§ **Required action**: For this task, output every entry below exactly and omit the pictures.
-- Dataset excerpts follows --
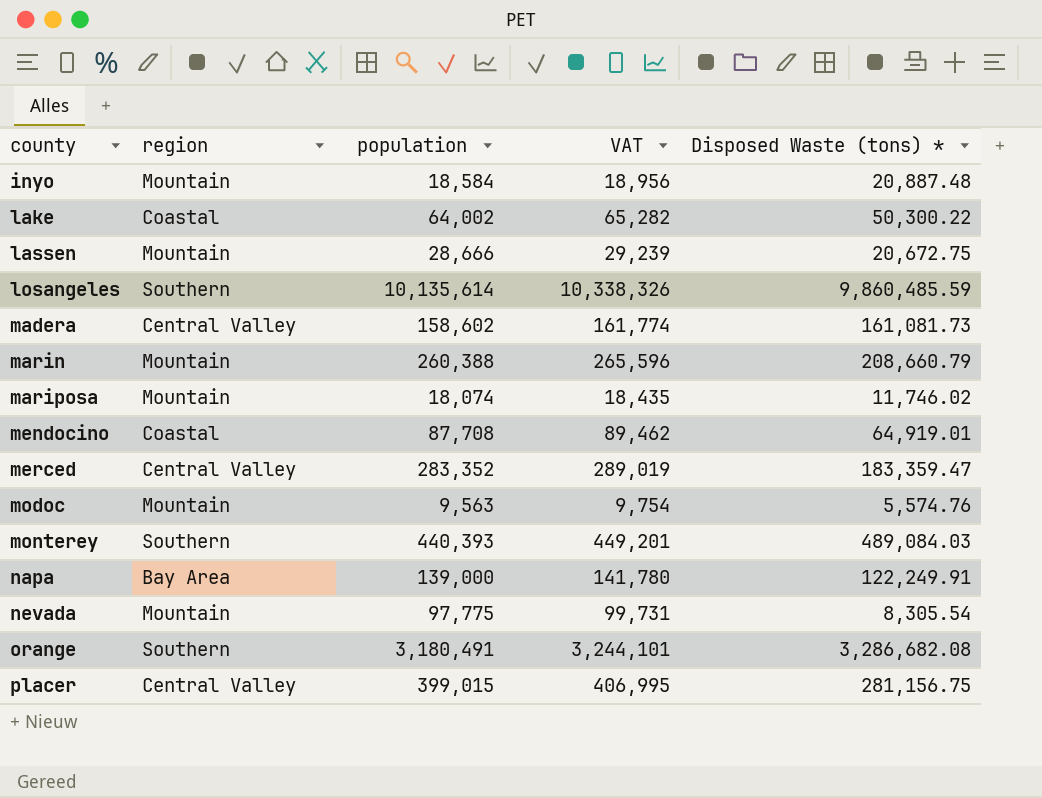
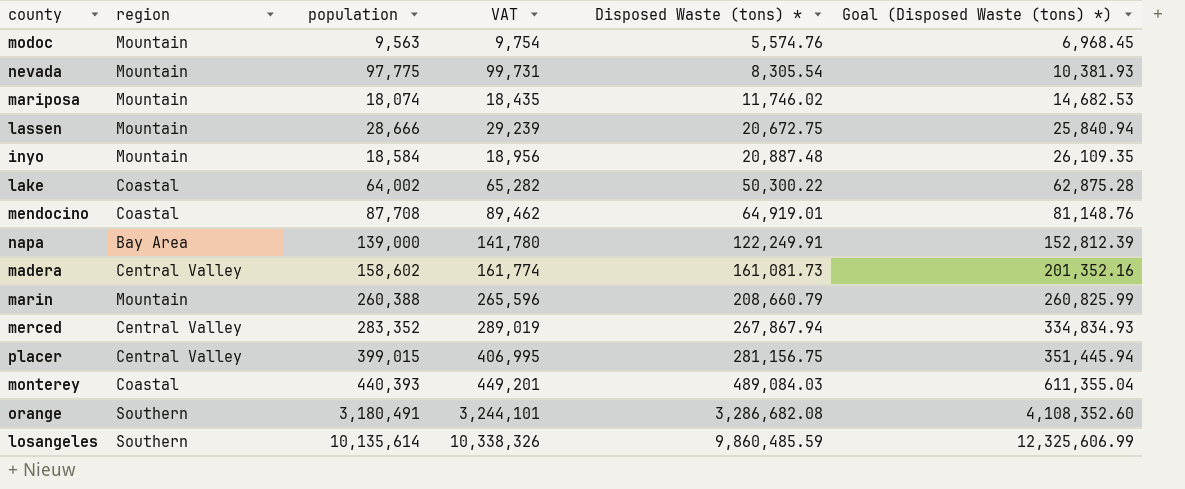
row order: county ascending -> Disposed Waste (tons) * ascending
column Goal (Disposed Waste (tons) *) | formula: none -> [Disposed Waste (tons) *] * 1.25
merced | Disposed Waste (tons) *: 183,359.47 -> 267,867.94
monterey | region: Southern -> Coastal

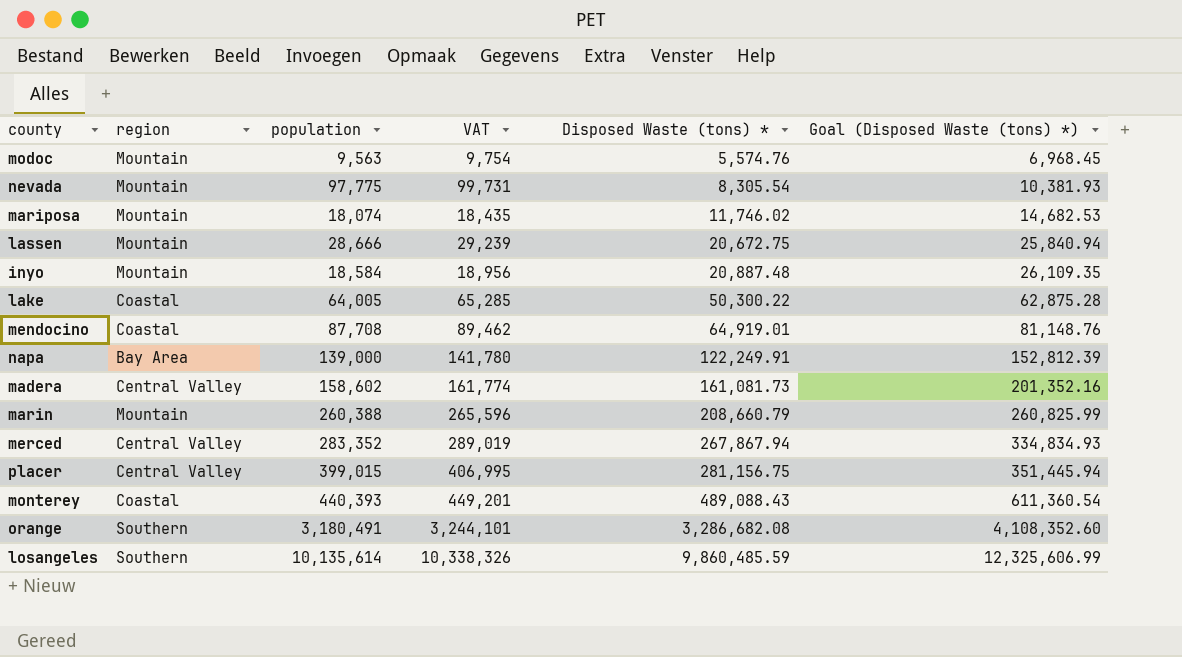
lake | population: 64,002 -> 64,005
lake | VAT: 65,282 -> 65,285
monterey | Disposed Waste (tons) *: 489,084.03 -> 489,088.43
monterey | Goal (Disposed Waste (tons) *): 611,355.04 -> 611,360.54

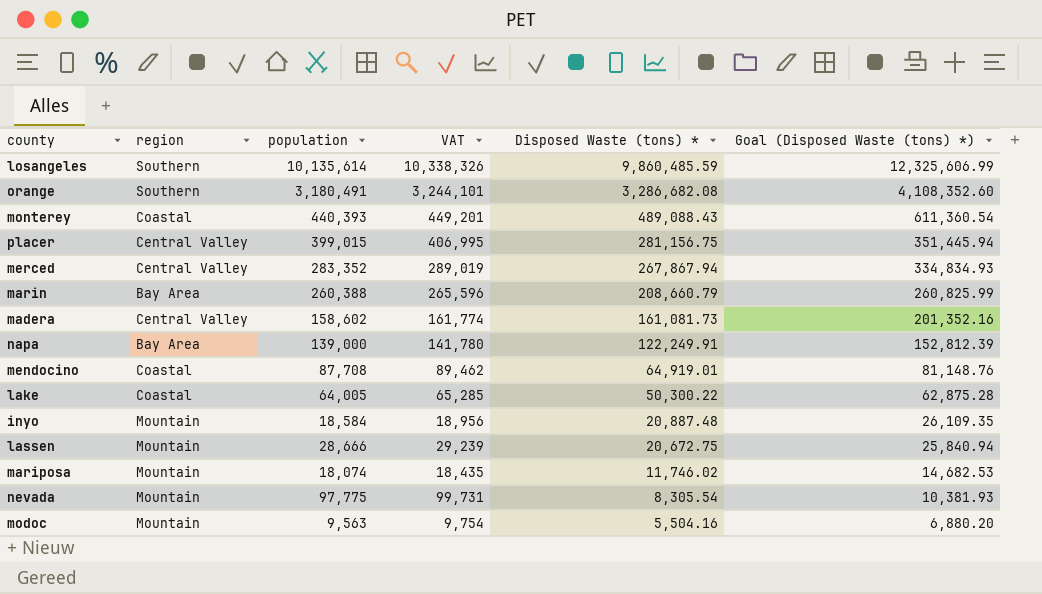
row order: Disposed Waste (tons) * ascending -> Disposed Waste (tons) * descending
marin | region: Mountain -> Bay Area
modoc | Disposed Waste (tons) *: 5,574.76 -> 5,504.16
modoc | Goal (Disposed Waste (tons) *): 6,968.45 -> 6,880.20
-- Dataset excerpts concluded --
§ **Response to this exercise**:
row order: county ascending -> Disposed Waste (tons) * ascending
column Goal (Disposed Waste (tons) *) | formula: none -> [Disposed Waste (tons) *] * 1.25
merced | Disposed Waste (tons) *: 183,359.47 -> 267,867.94
monterey | region: Southern -> Coastal

lake | population: 64,002 -> 64,005
lake | VAT: 65,282 -> 65,285
monterey | Disposed Waste (tons) *: 489,084.03 -> 489,088.43
monterey | Goal (Disposed Waste (tons) *): 611,355.04 -> 611,360.54

row order: Disposed Waste (tons) * ascending -> Disposed Waste (tons) * descending
marin | region: Mountain -> Bay Area
modoc | Disposed Waste (tons) *: 5,574.76 -> 5,504.16
modoc | Goal (Disposed Waste (tons) *): 6,968.45 -> 6,880.20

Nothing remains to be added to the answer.